--- PROVIDED DATA ---
►
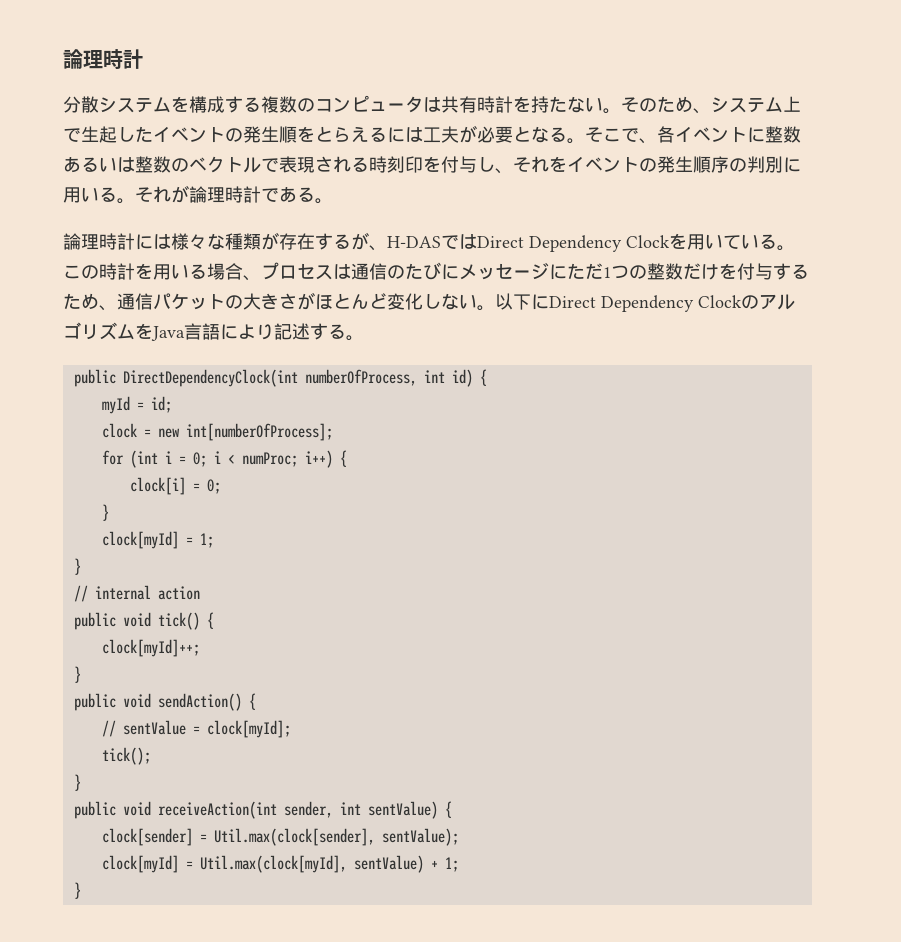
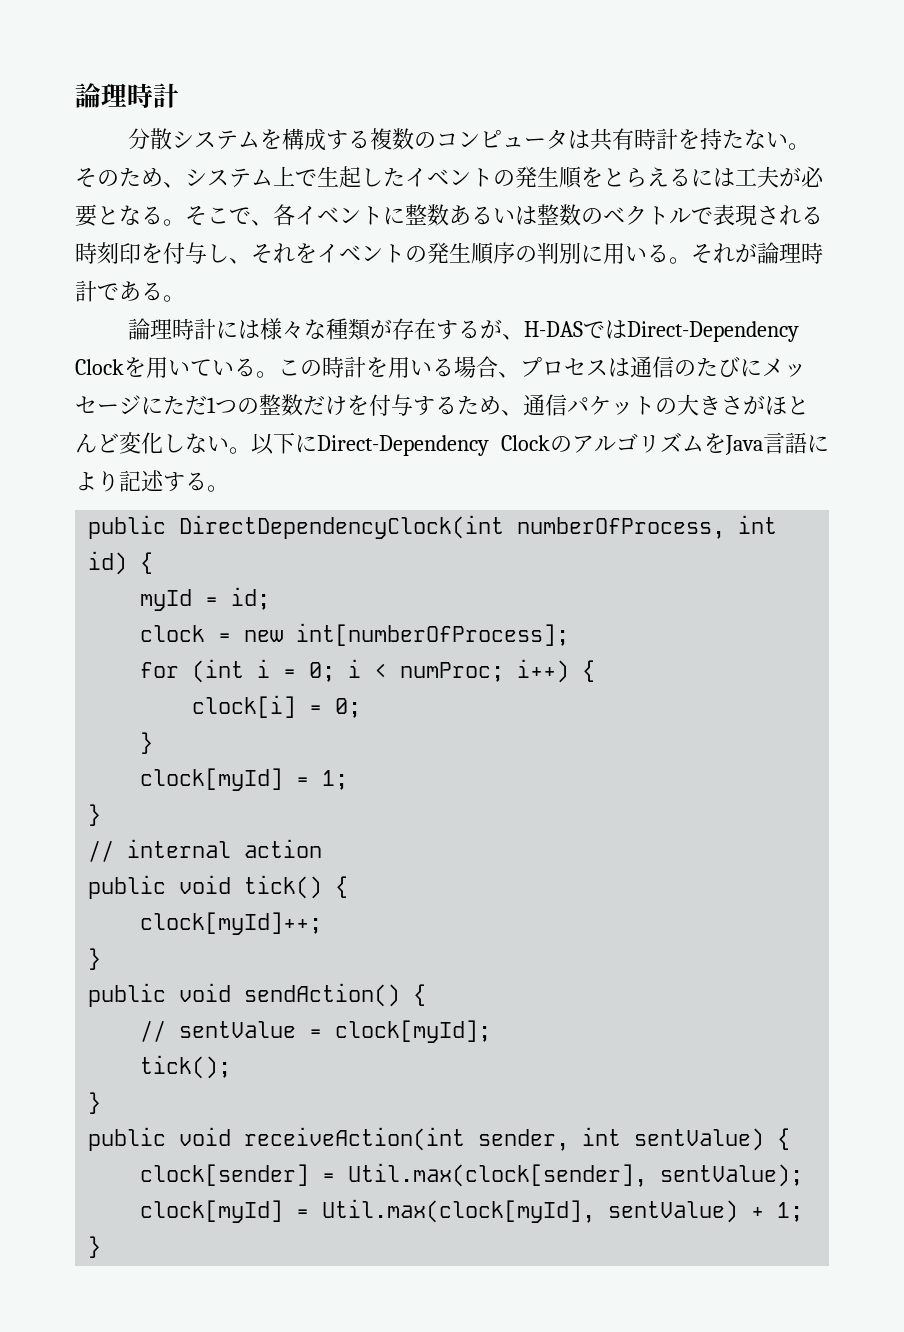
[477,235,622,252] Direct Dependency -> [626,321,799,342] Direct-Dependency
[549,295,694,312] Direct Dependency -> [317,435,489,456] Direct-Dependency

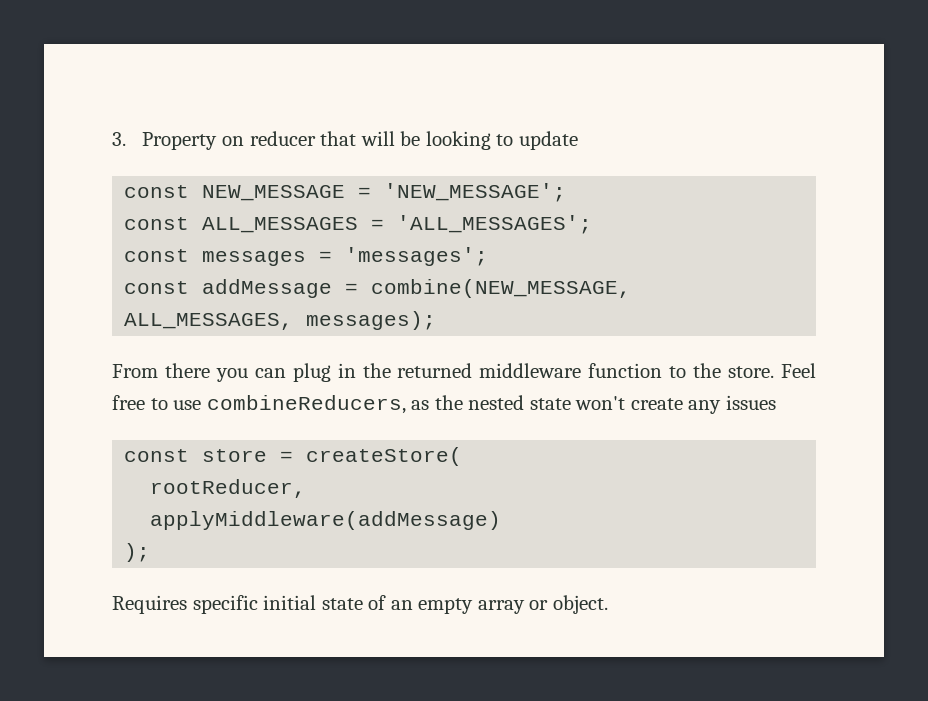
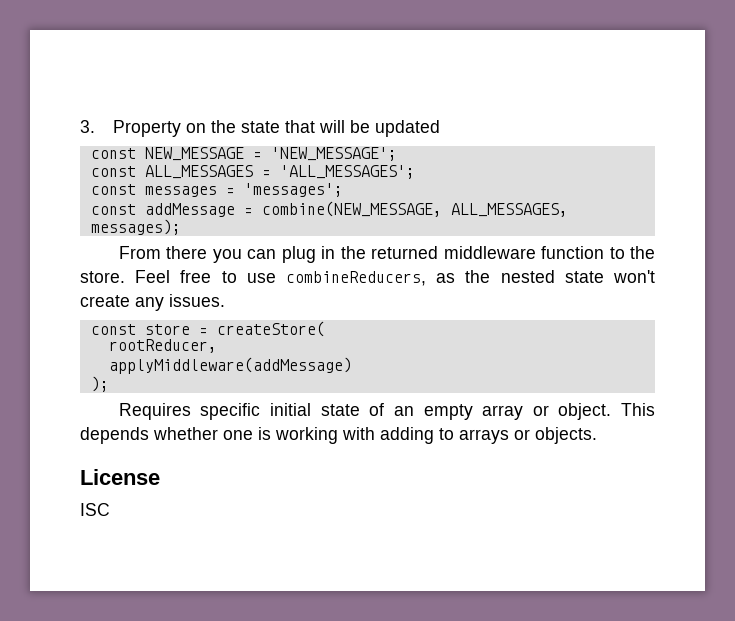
[249,131,316,146] reducer -> [211,120,281,133] the state
[425,131,578,150] looking to update -> [375,120,441,137] updated
[725,395,776,410] issues -> [169,294,225,307] issues.
(608, 604) none -> [621,403,655,416] [80,427,597,444] [80,469,160,485] [80,503,110,516] This depends whether one is working with adding to arrays or objects. // License // ISC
◄
--- WORK TO COMPLETE ---
From the listing, extract all text exactly as given and drop any picture.

--- SOLUTION BELOW ---
[477,235,622,252] Direct Dependency -> [626,321,799,342] Direct-Dependency
[549,295,694,312] Direct Dependency -> [317,435,489,456] Direct-Dependency

[249,131,316,146] reducer -> [211,120,281,133] the state
[425,131,578,150] looking to update -> [375,120,441,137] updated
[725,395,776,410] issues -> [169,294,225,307] issues.
(608, 604) none -> [621,403,655,416] [80,427,597,444] [80,469,160,485] [80,503,110,516] This depends whether one is working with adding to arrays or objects. // License // ISC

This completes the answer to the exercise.